If I miss my medicines for even a day, I feel anxious. I feel bad, sometimes even sorry for myself that I am dependent on medicines. On some days I feel depressed about being depressed, such an irony! But it is worse when people try to be sympathetic. The only reason I do not talk about it to people is the misconceptions surrounding depression. What a depressed person needs is UNDERSTANDING rather than sympathy. A depressed person is not a lunatic, or sad or suppressed all the time. They have mood swings, they can be happy one moment and sad the next, over enthusiastic one moment and suddenly out of energy. Please respect their space and privacy. Do not look down upon them or try to be overly friendly or ignorant. Just be normal, because someone who is depressed in not abnormal but just that, depressed. If you have read the book by Shaheen Bhatt (daughter of Mahesh Bhatt), I have never been (Un)happier, you already know a lot of what I am talking about. If you have not, it makes for a good read to know about depression, where Shaheen describes how she feels through the harrowing experience of depression and when she ultimately gets treated for it. I have shared a small ebook on Amazon, which is a journal of some of my experiences in a naturopathy centre, in an attempt to get out of depression (a lot of women have responded to me positively about this one, but I'll leave that for now). You can check it here if you wish to. All said and done, the best way out of depression, along with seeking professional medical help, of course, is to
be physically active (other than performing your day to day tasks)

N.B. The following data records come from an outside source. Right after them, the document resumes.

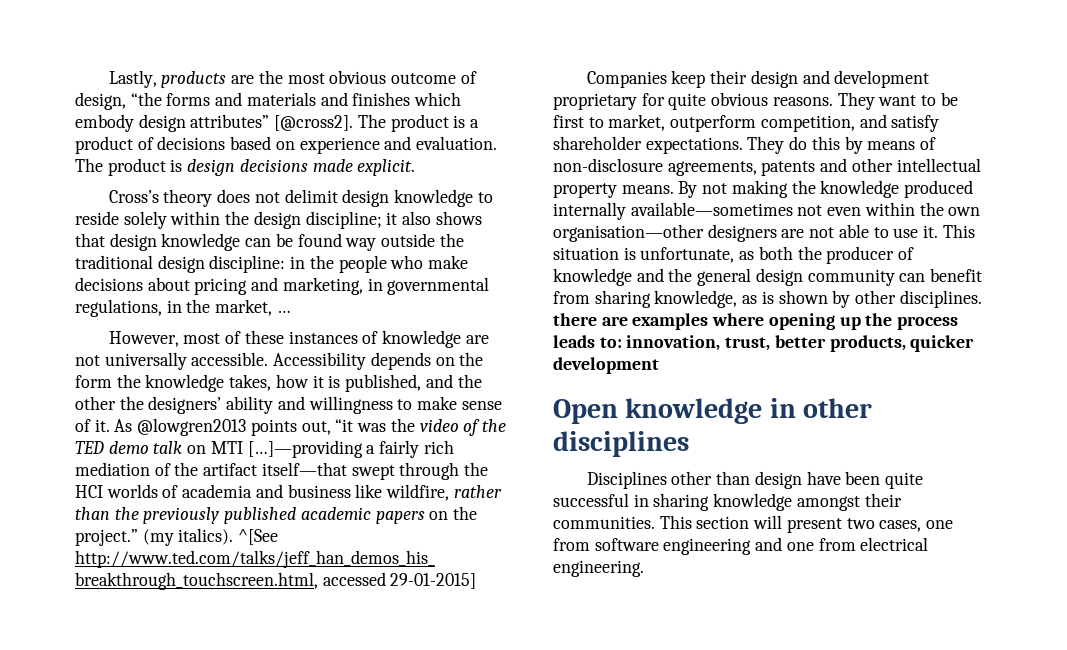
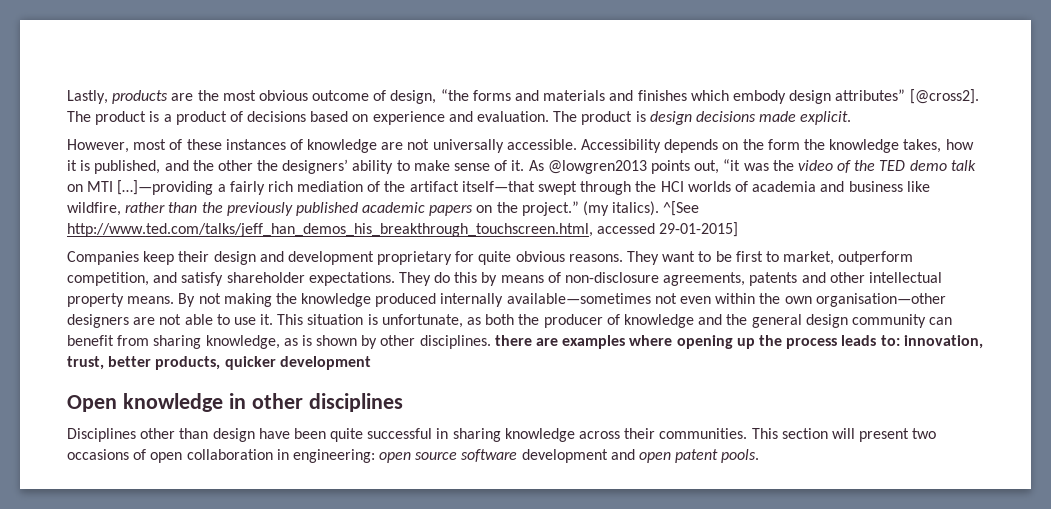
- Cross’s theory does not delimit design knowledge to reside solely within the design discipline; it also shows that design knowledge can be found way outside the traditional design discipline: in the people who make decisions about pricing and marketing, in governmental regulations, in the market, …
- Accessibility depends on the form the knowledge takes, how it is published, and the other the designers’ ability and willingness to make sense of it.
+ Accessibility depends on the form the knowledge takes, how it is published, and the other the designers’ ability to make sense of it.
- Disciplines other than design have been quite successful in sharing knowledge amongst their communities.
+ Disciplines other than design have been quite successful in sharing knowledge across their communities.
- This section will present two cases, one from software engineering and one from electrical engineering.
+ This section will present two occasions of open collaboration in engineering: open source software development and open patent pools.

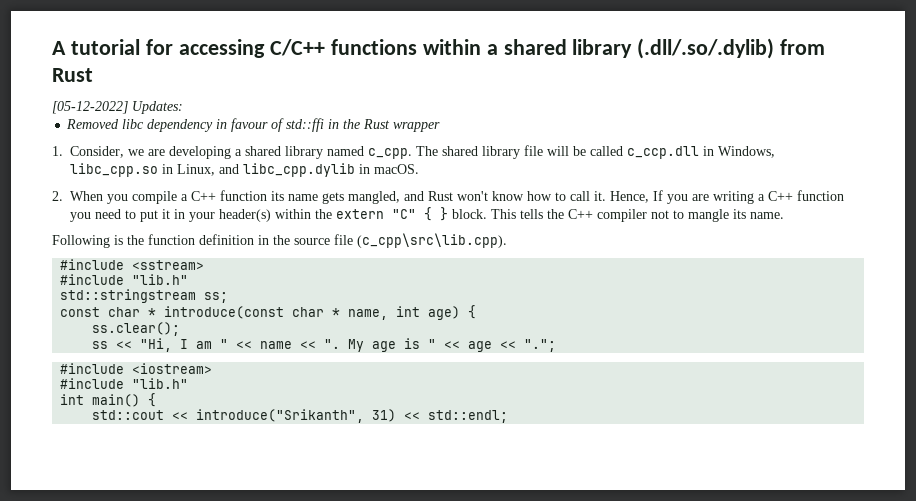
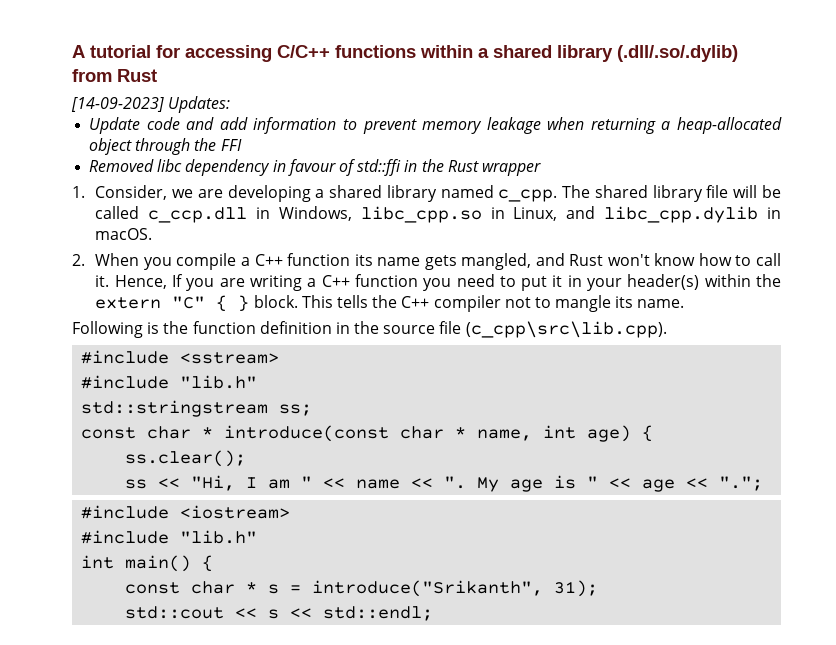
- [05-12-2022] Updates:
+ [14-09-2023] Updates:
+ Update code and add information to prevent memory leakage when returning a heap-allocated object through the FFI
+ const char * s = introduce("Srikanth", 31);
- std::cout << introduce("Srikanth", 31) << std::endl;
+ std::cout << s << std::endl;

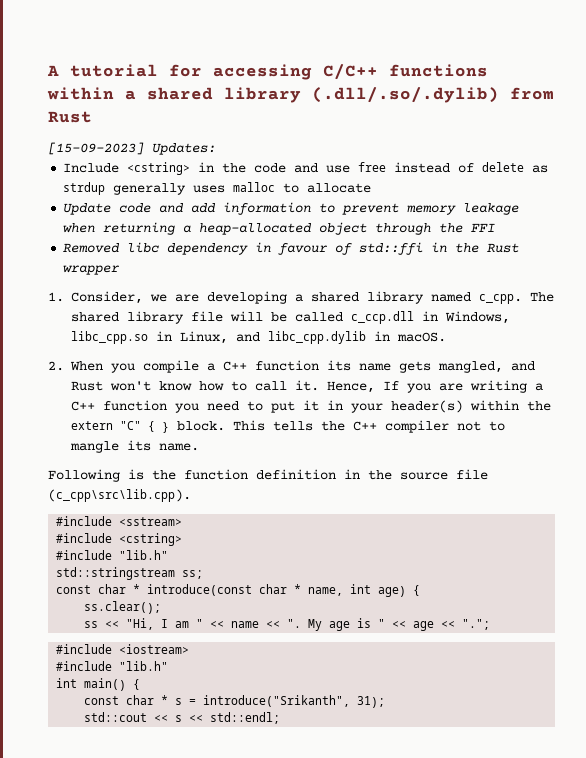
- [14-09-2023] Updates:
+ [15-09-2023] Updates:
+ Include <cstring> in the code and use free instead of delete as strdup generally uses malloc to allocate
+ #include <cstring>

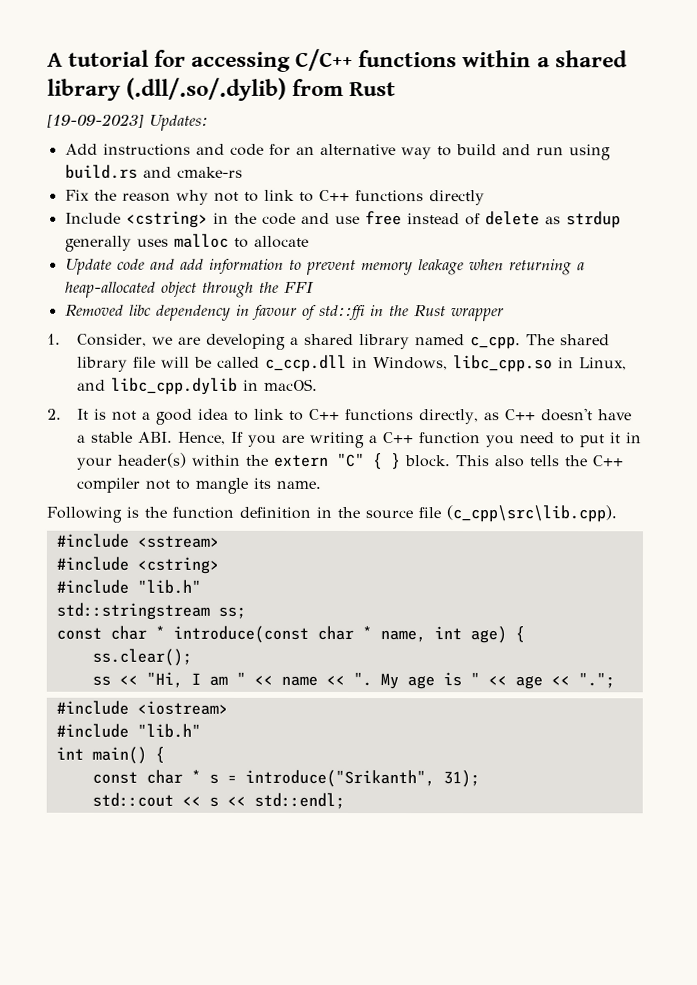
- [15-09-2023] Updates:
+ [19-09-2023] Updates:
+ Add instructions and code for an alternative way to build and run using build.rs and cmake-rs
+ Fix the reason why not to link to C++ functions directly
- 2. When you compile a C++ function its name gets mangled, and Rust won't know how to call it. Hence, If you are writing a C++ function you need to put it in your header(s) within the extern "C" { } block.
+ 2. It is not a good idea to link to C++ functions directly, as C++ doesn't have a stable ABI. Hence, If you are writing a C++ function you need to put it in your header(s) within the extern "C" { } block.
- This tells the C++ compiler not to mangle its name.
+ This also tells the C++ compiler not to mangle its name.

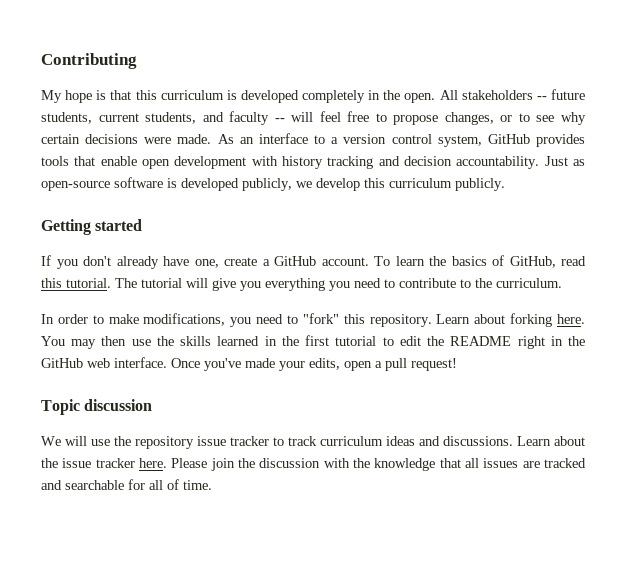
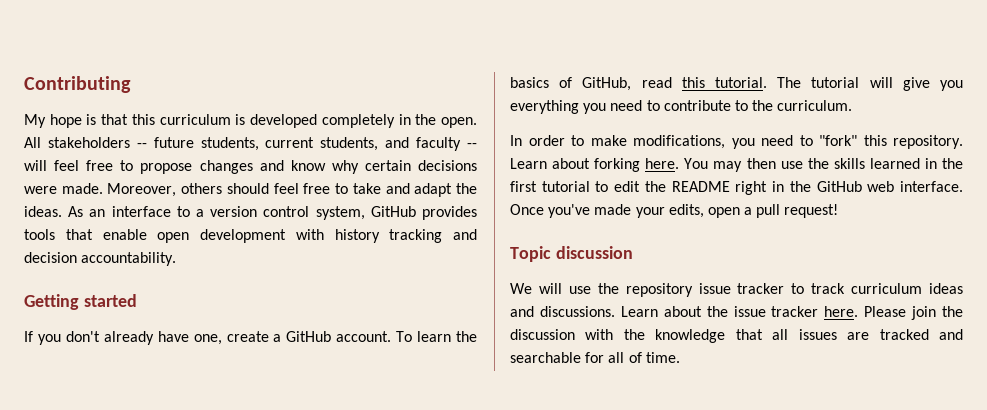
- All stakeholders -- future students, current students, and faculty -- will feel free to propose changes, or to see why certain decisions were made.
+ All stakeholders -- future students, current students, and faculty -- will feel free to propose changes and know why certain decisions were made.
+ Moreover, others should feel free to take and adapt the ideas.
- Just as open-source software is developed publicly, we develop this curriculum publicly.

pursue your hobbies (make time, nobody has it. I learnt it the hard way!) and
have time and space for yourself. (everybody needs it at some point, no matter what)
I can say out of experience that this has been helping me, and in the long run, if you do not want to be a victim of depression, you should still follow it.
I would be really happy if you wish to share your personal experiences with me on my email or need any help relating to depression. I am not an expert, but I know quite a few people who can be of great help, and I can help you in understanding someone who is depressed, which is very important too. Here, I want to mention that it is necessary for the family members to be very supportive and care for the depressed person, instead of trying to shy away from or avoid the fact of the person being depressed altogether. Remember, depression, if left untreated, can lead to dangerous consequences, even death, at its worst, or a sad, unfulfilled life, at the very least. So do not run away from it, but find a practical solution by seeking medical help. Wishing you lots of love and happiness. Remember, you're important, no matter who you are and where you are. Take care.